> _Task goal_
The output must start at the line containing "Safwan Suleman Kadu | Bowler: none" in the records below and stop at the last line, matching each line exactly and leaving out every picture.
(Task inputs begins)
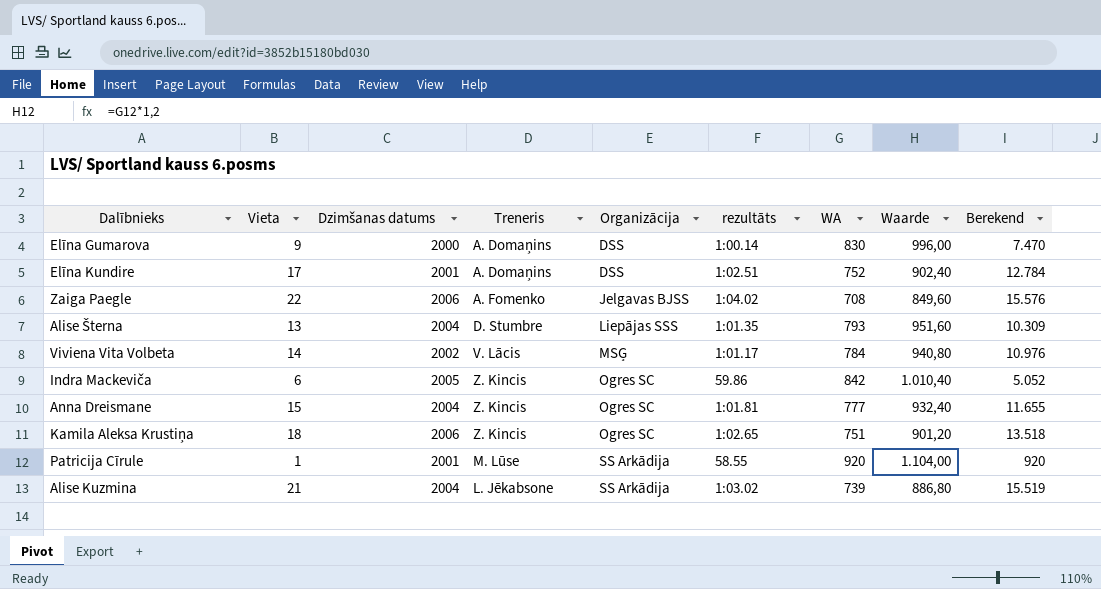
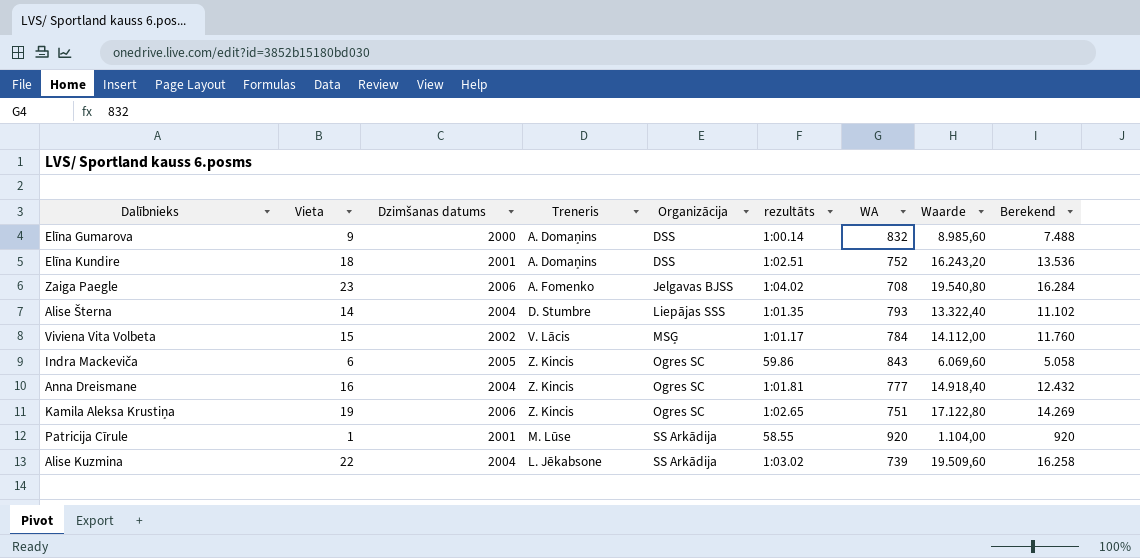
column Waarde | formula: [WA] * 1,2 -> [Berekend] * 1,2
Elīna Gumarova | WA: 830 -> 832
Elīna Gumarova | Berekend: 7.470 -> 7.488
Elīna Kundire | Vieta: 17 -> 18
Elīna Kundire | Berekend: 12.784 -> 13.536
Zaiga Paegle | Vieta: 22 -> 23
Zaiga Paegle | Berekend: 15.576 -> 16.284
Alise Šterna | Vieta: 13 -> 14
Alise Šterna | Berekend: 10.309 -> 11.102
Viviena Vita Volbeta | Vieta: 14 -> 15
Viviena Vita Volbeta | Berekend: 10.976 -> 11.760
Indra Mackeviča | WA: 842 -> 843
Indra Mackeviča | Berekend: 5.052 -> 5.058
Anna Dreismane | Vieta: 15 -> 16
Anna Dreismane | Berekend: 11.655 -> 12.432
Kamila Aleksa Krustiņa | Vieta: 18 -> 19
Kamila Aleksa Krustiņa | Berekend: 13.518 -> 14.269
Alise Kuzmina | Vieta: 21 -> 22
Alise Kuzmina | Berekend: 15.519 -> 16.258

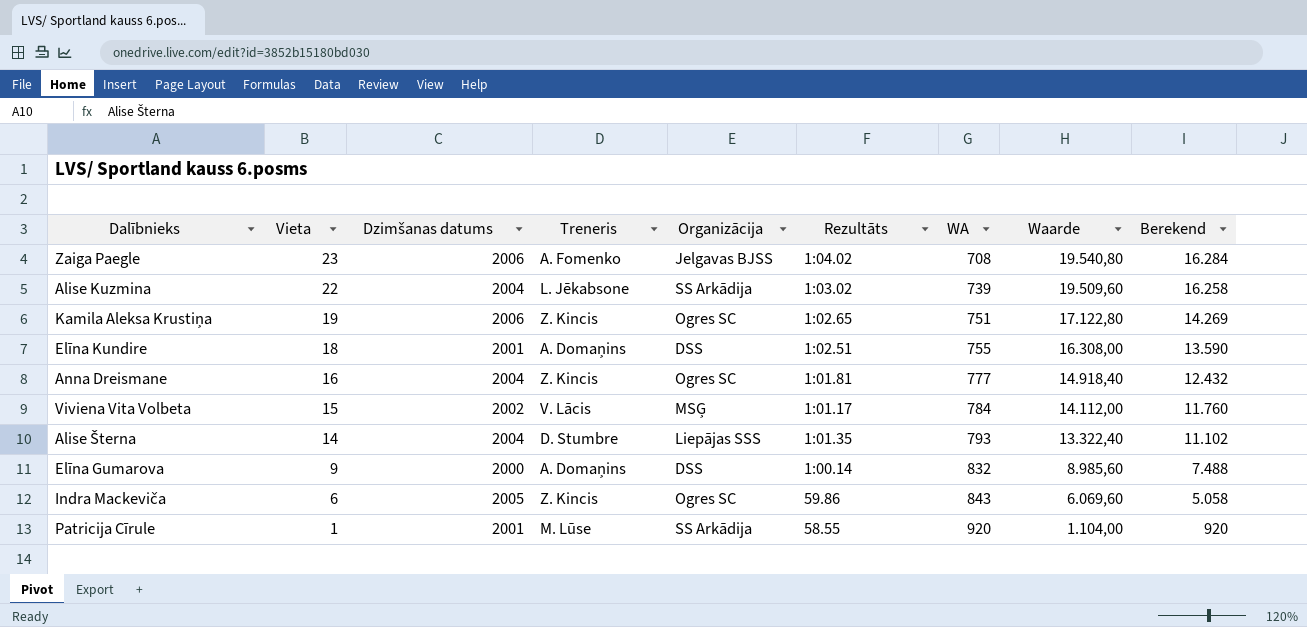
row order: Organizācija ascending -> Vieta descending
column name: rezultāts -> Rezultāts
Elīna Kundire | WA: 752 -> 755
Elīna Kundire | Waarde: 16.243,20 -> 16.308,00
Elīna Kundire | Berekend: 13.536 -> 13.590

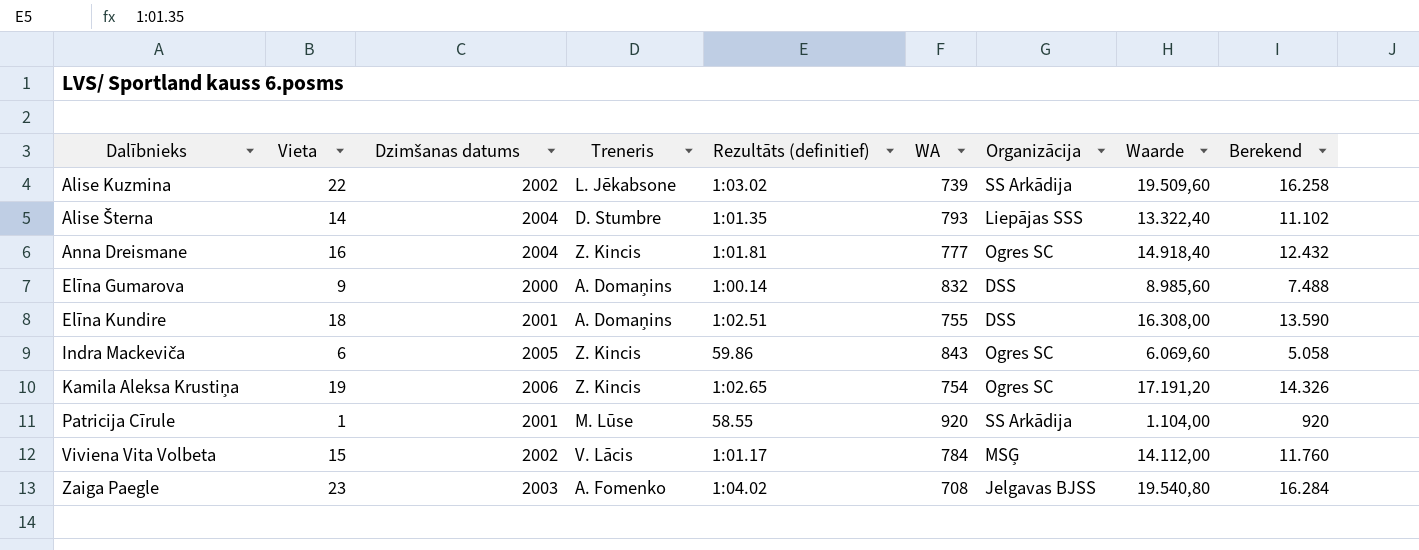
row order: Vieta descending -> Dalībnieks ascending
column name: Rezultāts -> Rezultāts (definitief)
column Organizācija | position: 5 -> 7
Alise Kuzmina | Dzimšanas datums: 2004 -> 2002
Kamila Aleksa Krustiņa | WA: 751 -> 754
Kamila Aleksa Krustiņa | Waarde: 17.122,80 -> 17.191,20
Kamila Aleksa Krustiņa | Berekend: 14.269 -> 14.326
Zaiga Paegle | Dzimšanas datums: 2006 -> 2003

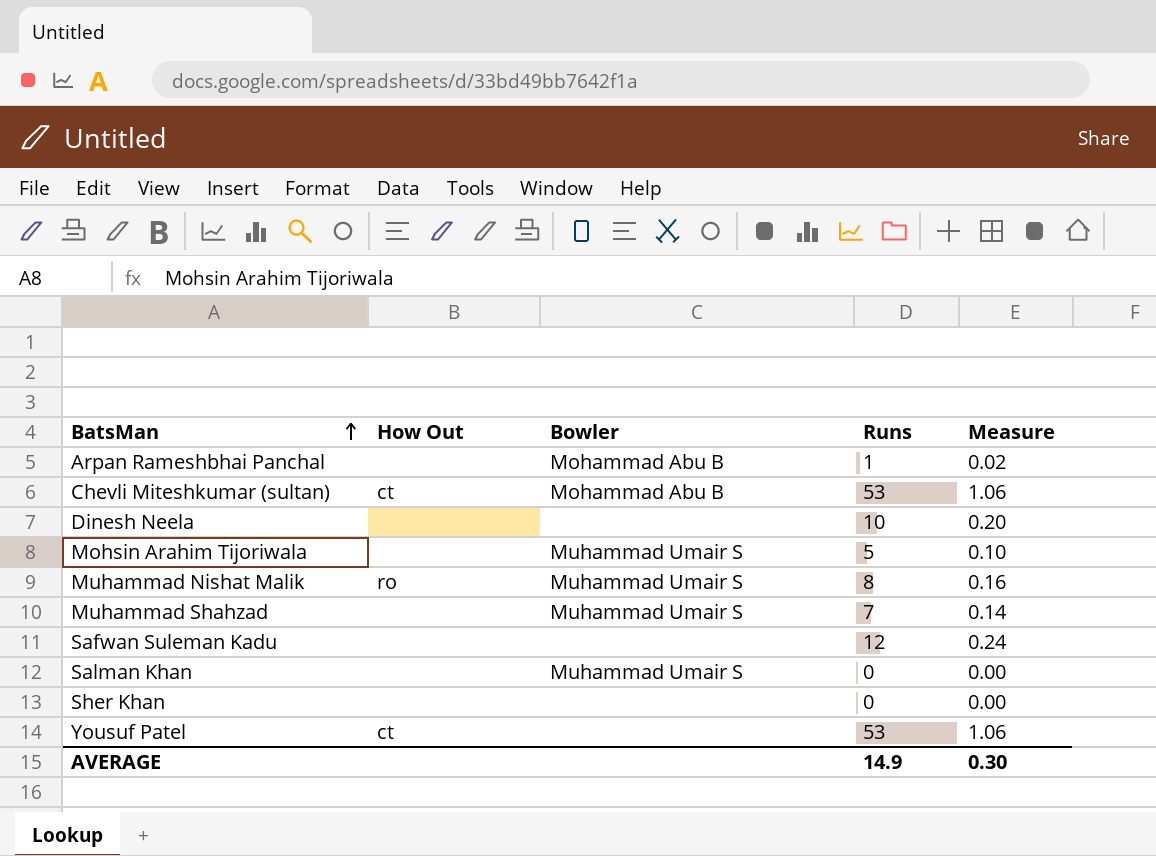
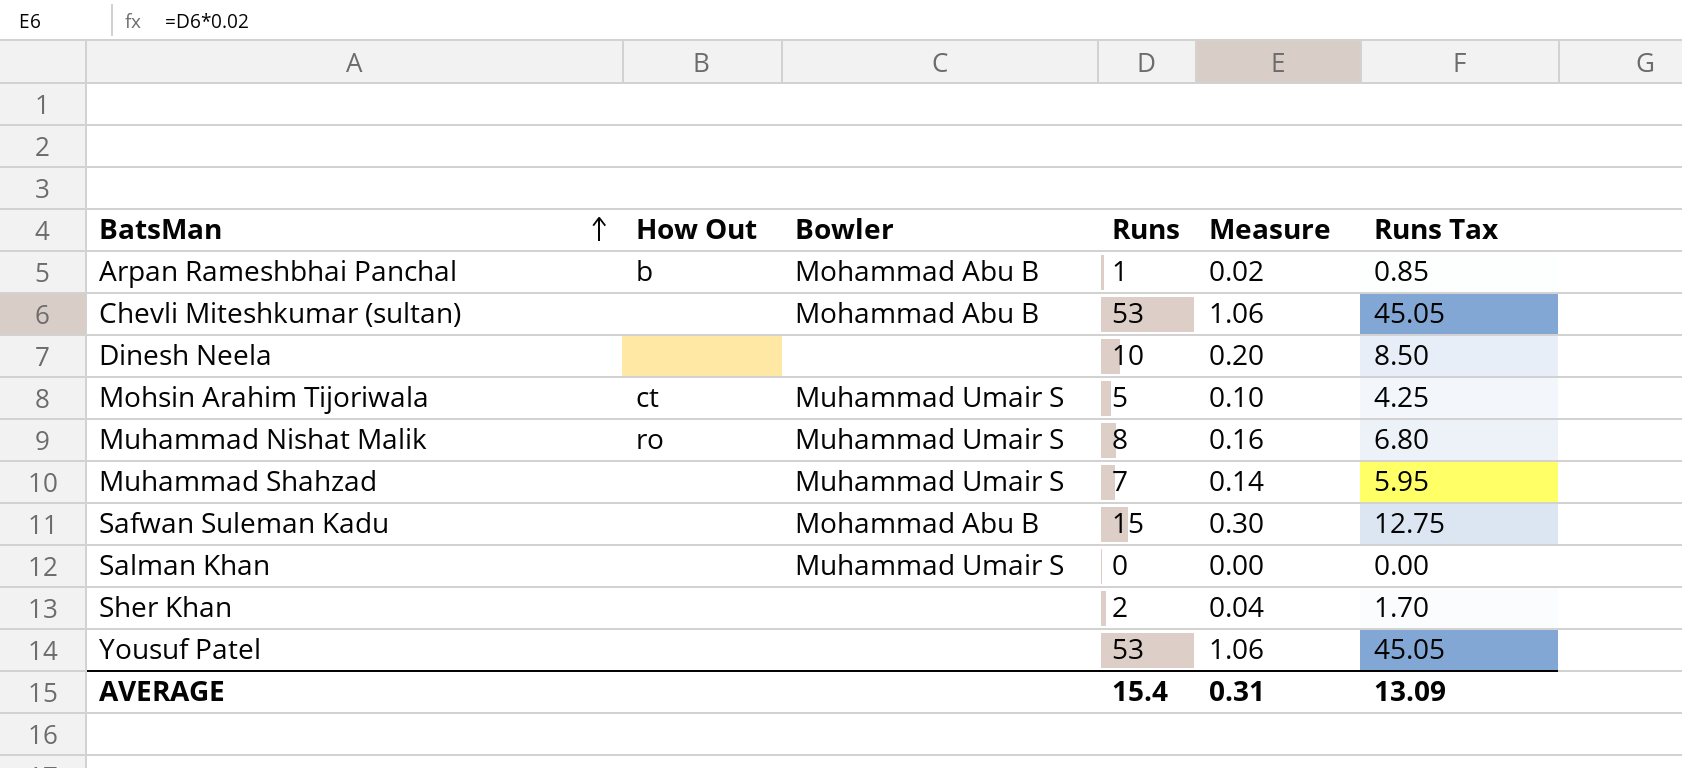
column Runs Tax | formula: none -> [Runs] * 0.85
Arpan Rameshbhai Panchal | How Out: none -> b
Chevli Miteshkumar (sultan) | How Out: ct -> none
Mohsin Arahim Tijoriwala | How Out: none -> ct
Safwan Suleman Kadu | Bowler: none -> Mohammad Abu B
Safwan Suleman Kadu | Runs: 12 -> 15
Safwan Suleman Kadu | Measure: 0.24 -> 0.30
Sher Khan | Runs: 0 -> 2
Sher Khan | Measure: 0.00 -> 0.04
Yousuf Patel | How Out: ct -> none
AVERAGE | Runs: 14.9 -> 15.4
AVERAGE | Measure: 0.30 -> 0.31

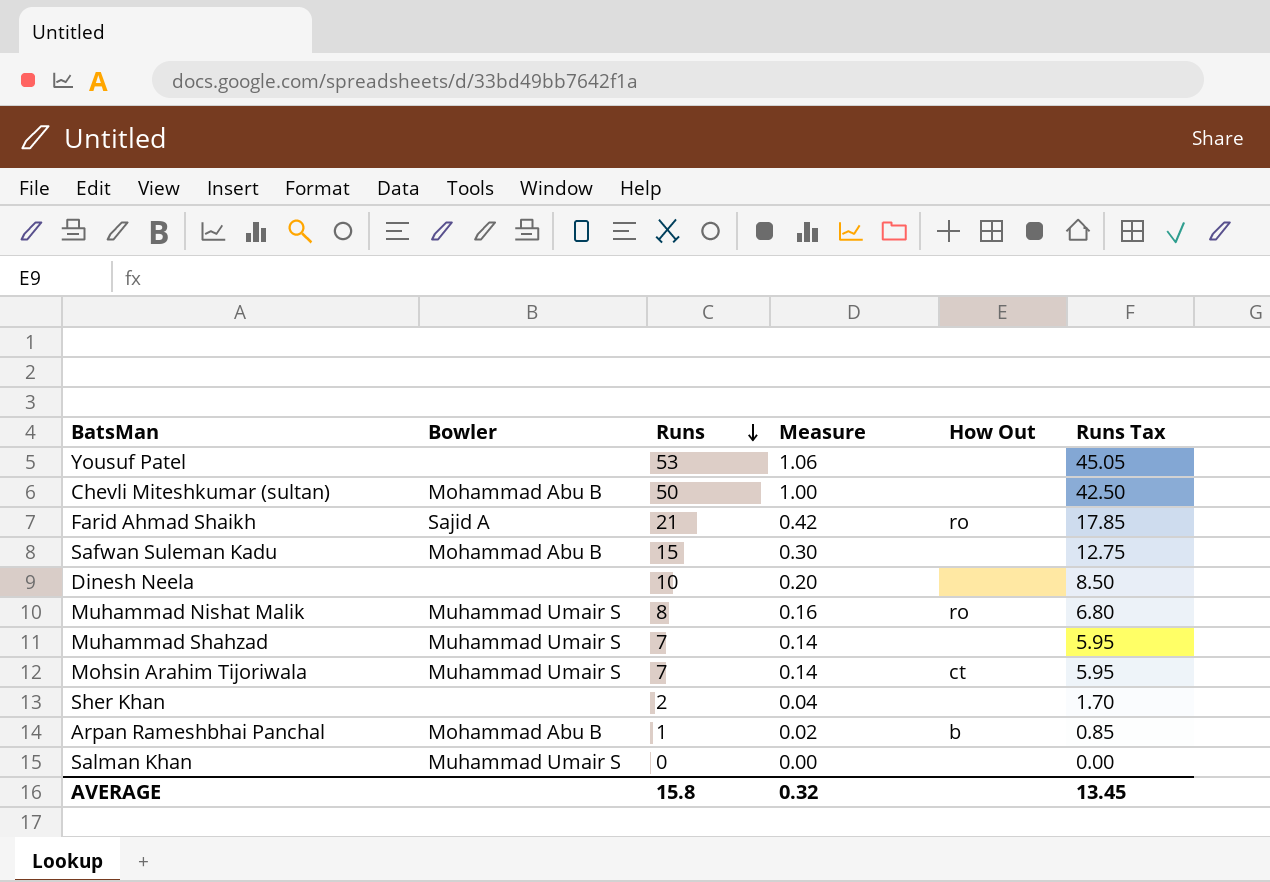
row order: BatsMan ascending -> Runs descending
column How Out | position: 2 -> 5
Chevli Miteshkumar (sultan) | Runs: 53 -> 50
Chevli Miteshkumar (sultan) | Measure: 1.06 -> 1.00
Chevli Miteshkumar (sultan) | Runs Tax: 45.05 -> 42.50
row Farid Ahmad Shaikh: none -> Sajid A | 21 | 0.42 | ro | 17.85
Mohsin Arahim Tijoriwala | Runs: 5 -> 7
Mohsin Arahim Tijoriwala | Measure: 0.10 -> 0.14
Mohsin Arahim Tijoriwala | Runs Tax: 4.25 -> 5.95
AVERAGE | Runs: 15.4 -> 15.8
AVERAGE | Measure: 0.31 -> 0.32
AVERAGE | Runs Tax: 13.09 -> 13.45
(Task inputs ends)
> _Answer to this task_
Safwan Suleman Kadu | Bowler: none -> Mohammad Abu B
Safwan Suleman Kadu | Runs: 12 -> 15
Safwan Suleman Kadu | Measure: 0.24 -> 0.30
Sher Khan | Runs: 0 -> 2
Sher Khan | Measure: 0.00 -> 0.04
Yousuf Patel | How Out: ct -> none
AVERAGE | Runs: 14.9 -> 15.4
AVERAGE | Measure: 0.30 -> 0.31

row order: BatsMan ascending -> Runs descending
column How Out | position: 2 -> 5
Chevli Miteshkumar (sultan) | Runs: 53 -> 50
Chevli Miteshkumar (sultan) | Measure: 1.06 -> 1.00
Chevli Miteshkumar (sultan) | Runs Tax: 45.05 -> 42.50
row Farid Ahmad Shaikh: none -> Sajid A | 21 | 0.42 | ro | 17.85
Mohsin Arahim Tijoriwala | Runs: 5 -> 7
Mohsin Arahim Tijoriwala | Measure: 0.10 -> 0.14
Mohsin Arahim Tijoriwala | Runs Tax: 4.25 -> 5.95
AVERAGE | Runs: 15.4 -> 15.8
AVERAGE | Measure: 0.31 -> 0.32
AVERAGE | Runs Tax: 13.09 -> 13.45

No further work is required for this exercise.